= EXERCISE =
Please take the records that follow and repeat exactly the lines starting with the line with "- Allow access" and going on through the line with "Once the deployment".

= RECORD EXTRACTS =
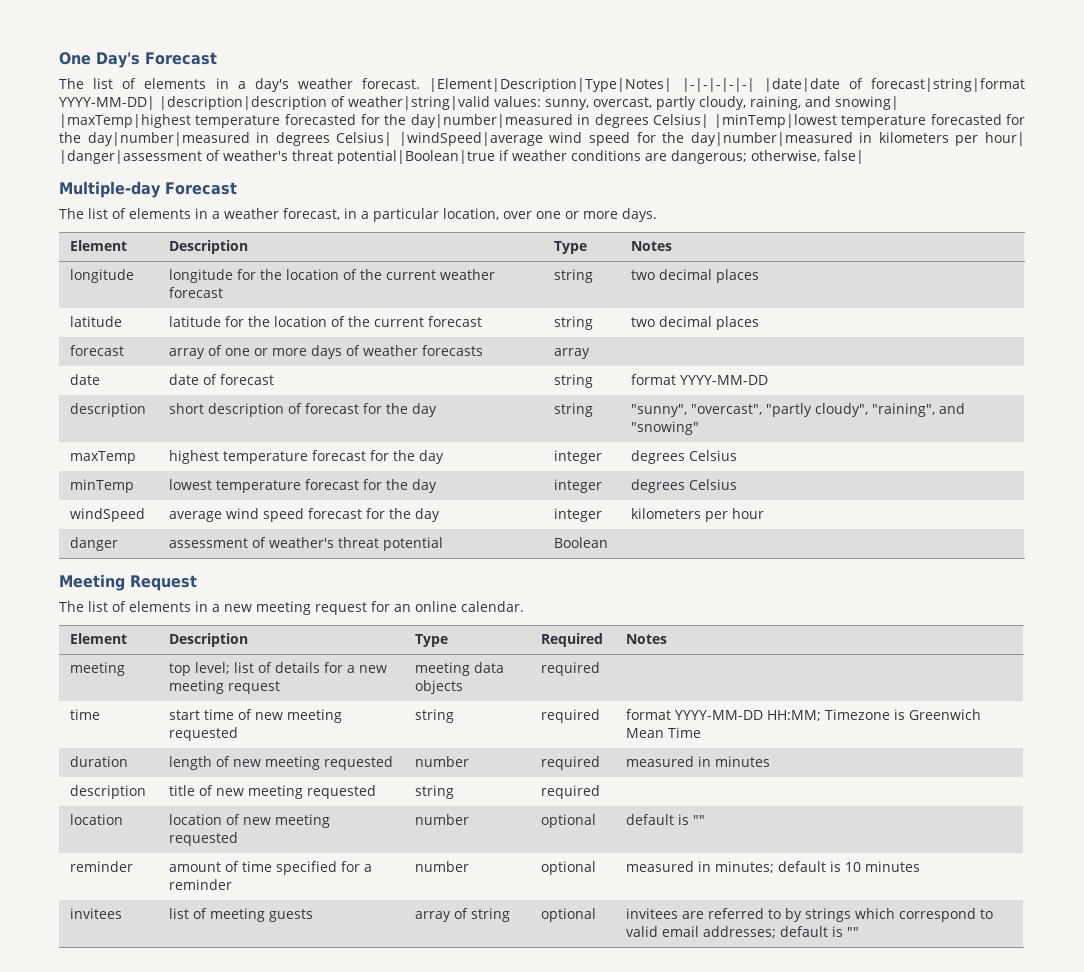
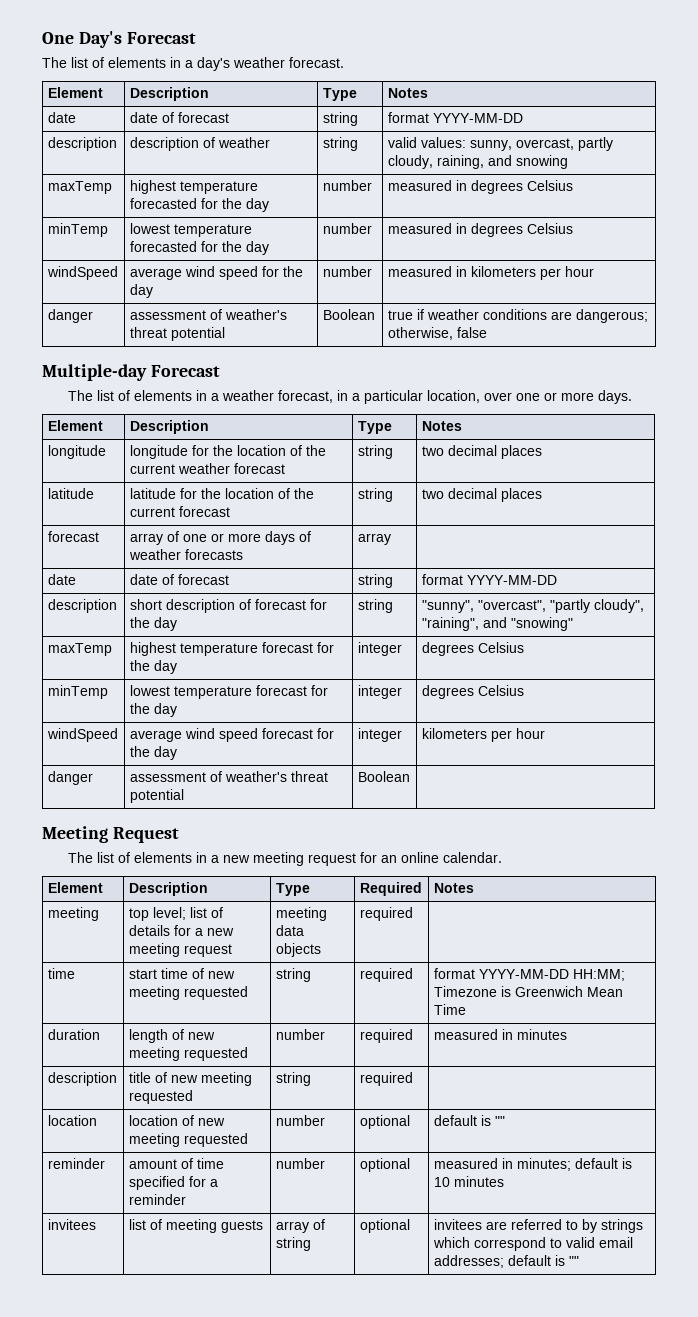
- The list of elements in a day's weather forecast. |Element|Description|Type|Notes| |-|-|-|-|-| |date|date of forecast|string|format YYYY-MM-DD| |description|description of weather|string|valid values: sunny, overcast, partly cloudy, raining, and snowing| |maxTemp|highest temperature forecasted for the day|number|measured in degrees Celsius| |minTemp|lowest temperature forecasted for the day|number|measured in degrees Celsius| |windSpeed|average wind speed for the day|number|measured in kilometers per hour| |danger|assessment of weather's threat potential|Boolean|true if weather conditions are dangerous; otherwise, false|
+ The list of elements in a day's weather forecast.
+ Element | Description | Type | Notes
+ date | date of forecast | string | format YYYY-MM-DD
+ description | description of weather | string | valid values: sunny, overcast, partly cloudy, raining, and snowing
+ maxTemp | highest temperature forecasted for the day | number | measured in degrees Celsius
+ minTemp | lowest temperature forecasted for the day | number | measured in degrees Celsius
+ windSpeed | average wind speed for the day | number | measured in kilometers per hour
+ danger | assessment of weather's threat potential | Boolean | true if weather conditions are dangerous; otherwise, false

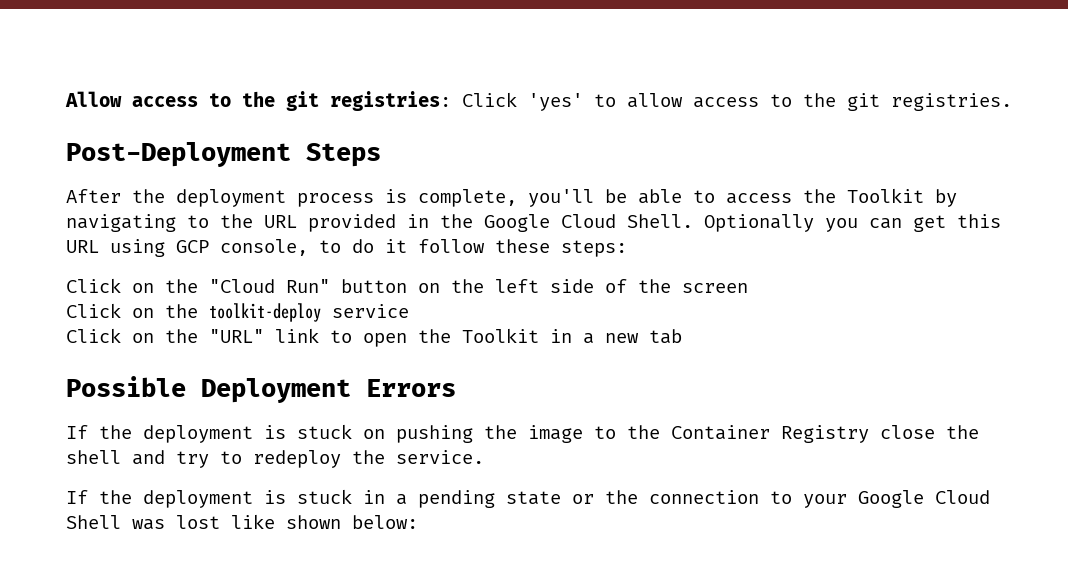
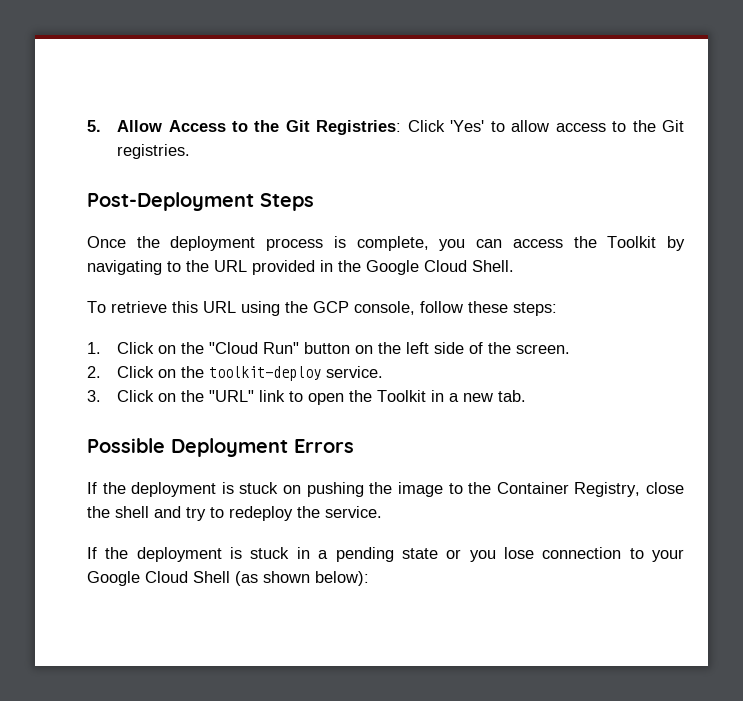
- Allow access to the git registries: Click 'yes' to allow access to the git registries.
+ 5. Allow Access to the Git Registries: Click 'Yes' to allow access to the Git registries.
- After the deployment process is complete, you'll be able to access the Toolkit by navigating to the URL provided in the Google Cloud Shell. Optionally you can get this URL using GCP console, to do it follow these steps:
+ Once the deployment process is complete, you can access the Toolkit by navigating to the URL provided in the Google Cloud Shell.
+ To retrieve this URL using the GCP console, follow these steps:
- Click on the "Cloud Run" button on the left side of the screen
- Click on the toolkit-deploy service
- Click on the "URL" link to open the Toolkit in a new tab
+ 1. Click on the "Cloud Run" button on the left side of the screen.
+ 2. Click on the toolkit-deploy service.
+ 3. Click on the "URL" link to open the Toolkit in a new tab.
- If the deployment is stuck on pushing the image to the Container Registry close the shell and try to redeploy the service.
+ If the deployment is stuck on pushing the image to the Container Registry, close the shell and try to redeploy the service.
- If the deployment is stuck in a pending state or the connection to your Google Cloud Shell was lost like shown below:
+ If the deployment is stuck in a pending state or you lose connection to your Google Cloud Shell (as shown below):

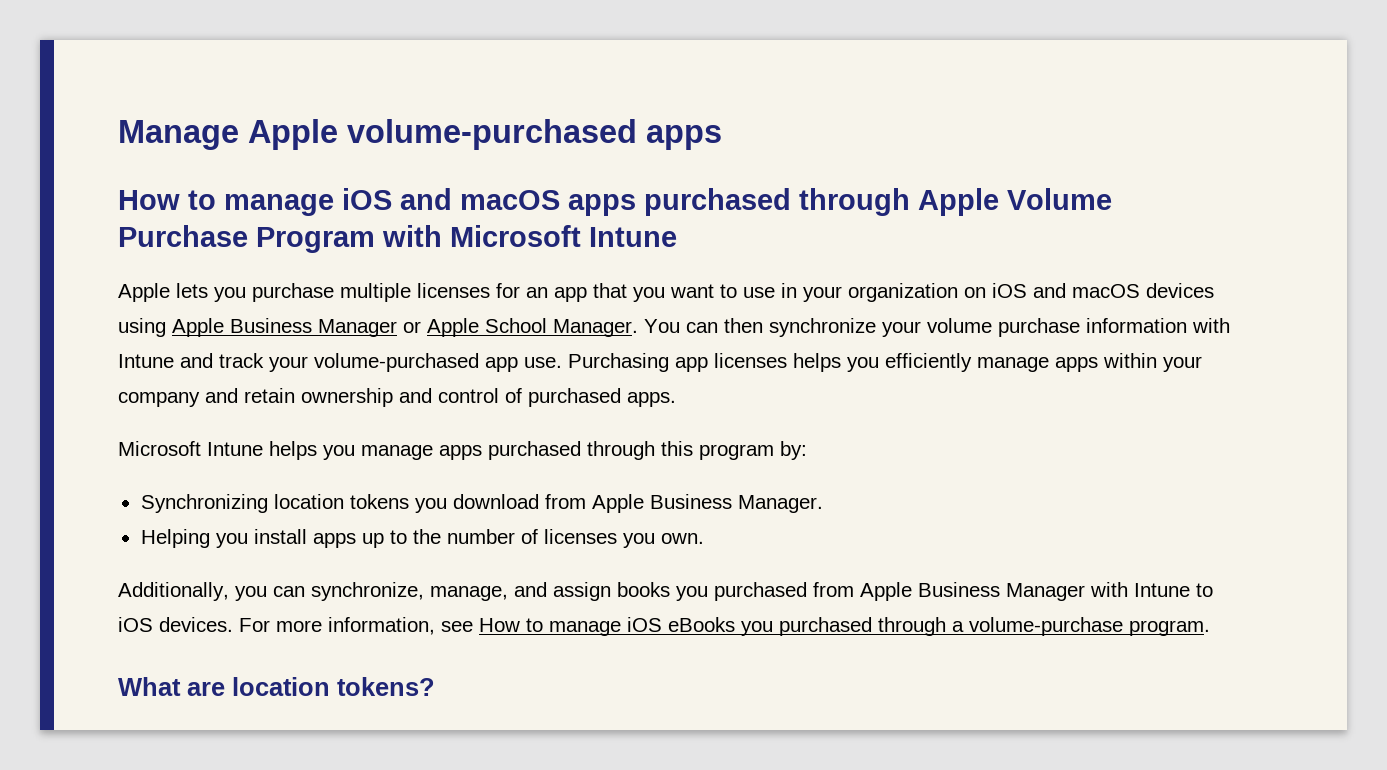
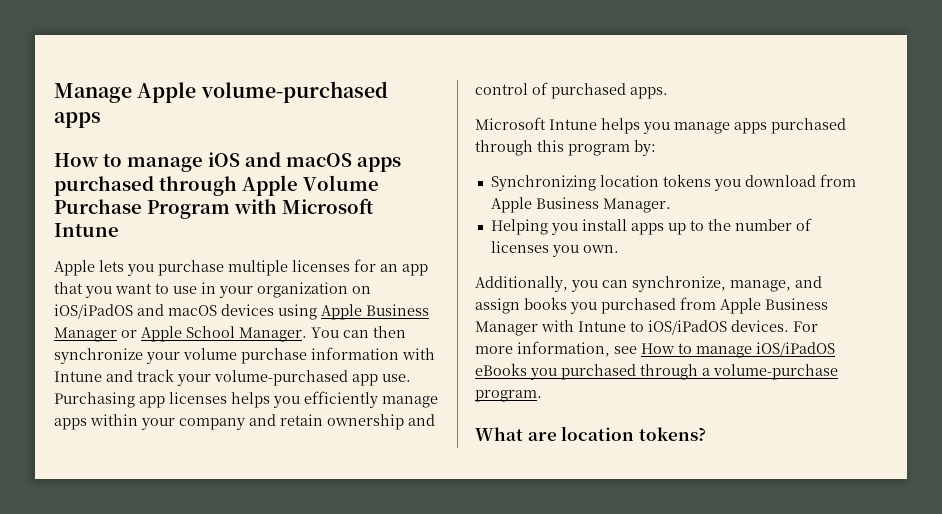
- Apple lets you purchase multiple licenses for an app that you want to use in your organization on iOS and macOS devices using Apple Business Manager or Apple School Manager.
+ Apple lets you purchase multiple licenses for an app that you want to use in your organization on iOS/iPadOS and macOS devices using Apple Business Manager or Apple School Manager.
- Additionally, you can synchronize, manage, and assign books you purchased from Apple Business Manager with Intune to iOS devices.
+ Additionally, you can synchronize, manage, and assign books you purchased from Apple Business Manager with Intune to iOS/iPadOS devices.
- For more information, see How to manage iOS eBooks you purchased through a volume-purchase program.
+ For more information, see How to manage iOS/iPadOS eBooks you purchased through a volume-purchase program.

= RESULT OF THE EXERCISE =
- Allow access to the git registries: Click 'yes' to allow access to the git registries.
+ 5. Allow Access to the Git Registries: Click 'Yes' to allow access to the Git registries.
- After the deployment process is complete, you'll be able to access the Toolkit by navigating to the URL provided in the Google Cloud Shell. Optionally you can get this URL using GCP console, to do it follow these steps:
+ Once the deployment process is complete, you can access the Toolkit by navigating to the URL provided in the Google Cloud Shell.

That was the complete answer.